In a strong year for technology stocks, two notable S&P 500 components are leading the charge with exceptional performances in 2025, positioning them well for further gains as the new year approaches. As of October 2025, the current bull market has marked its third anniversary, and market strategist Ryan Detrick from Carson Group highlights that past trends suggest a three-year bull market is likely to extend to an average of eight years. This forecast is buoyed by robust earnings growth within the tech sector.
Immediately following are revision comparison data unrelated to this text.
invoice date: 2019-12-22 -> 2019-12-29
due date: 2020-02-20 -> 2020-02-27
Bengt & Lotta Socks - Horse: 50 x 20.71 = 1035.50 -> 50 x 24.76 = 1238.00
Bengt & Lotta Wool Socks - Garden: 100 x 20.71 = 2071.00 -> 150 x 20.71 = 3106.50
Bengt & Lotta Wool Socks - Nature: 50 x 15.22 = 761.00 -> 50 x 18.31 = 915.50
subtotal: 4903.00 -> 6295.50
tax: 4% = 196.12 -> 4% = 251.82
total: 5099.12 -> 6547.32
The enthusiasm among analysts is reflected in predictions from HSBC, estimating that the S&P 500 index could reach 7,500, spurred by ongoing investments in artificial intelligence (AI) infrastructure. The tech-heavy Nasdaq Composite has enjoyed a remarkable 22% increase this year, demonstrating a prevailing optimism that is expected to carry into 2026 during a broader market rally.
Investors seeking opportunities may want to consider two standout performers this year: Advanced Micro Devices (AMD) and Alphabet (GOOGL), both of which exhibit strong potential for continued momentum.
Advanced Micro Devices has seen its stock surge by 81% in 2025, significantly outperforming the PHLX Semiconductor Sector index, which gained 46%. AMD’s success is largely attributed to its expanding footprint in the AI data center market, where demand for its graphics processing units (GPUs) and server processors remains high. Recent contracts with industry giants including OpenAI, Oracle, and Microsoft signal an accelerating revenue stream, with AMD projecting an annual growth rate of over 60% in data center revenue for the next three to five years.
Additionally, AMD’s performance in personal computing has been stellar, with a 46% year-over-year revenue increase in the third quarter, driven by the rise of AI PCs and increased market share against competitors like Intel. Looking ahead, a surge in AI PC shipments is expected, further bolstering AMD’s prospects.
Analysts forecast AMD’s earnings growth rate will triple to around 62% in the coming year, with a predicted earnings per share of $6.44. Given its attractive valuation at 35 times forward earnings, below the tech sector’s average of 46, the stock presents a compelling opportunity for investors. Should AMD’s stock achieve alignment with industry averages, it could see a price increase to $296, signaling a potential 34% upside.
Similarly, Alphabet has posted impressive gains of 67% in 2025. The company’s growth trajectory is bolstered by significant investments in AI technologies, leading to a 16% year-over-year revenue increase to $102.3 billion, alongside a stellar 35% rise in earnings. Alphabet’s AI developments, including the Gemini app and enhanced search options, have amplified user engagement and presented new growth avenues, evident in widespread utilization of Google Search’s AI features.
The Google Cloud segment has also shown strong performance, reporting a 34% revenue increase year-over-year, with predictions for accelerated growth driven by a burgeoning cloud AI market set to quadruple in size over the next five years. Alphabet’s cloud infrastructure, powered by partnerships with firms like Nvidia and AMD, positions it favorably to capture significant market share. Moreover, the company is witnessing a noteworthy $155 billion backlog within its cloud business, reflecting strong future demand for AI-enabled services.
In summary, both Advanced Micro Devices and Alphabet appear to be well-prepared for ongoing success as both companies harness the growth potential associated with AI investments. As they continue to leverage their strengths and market positions, investing in these stocks now could yield significant returns in 2026 and beyond.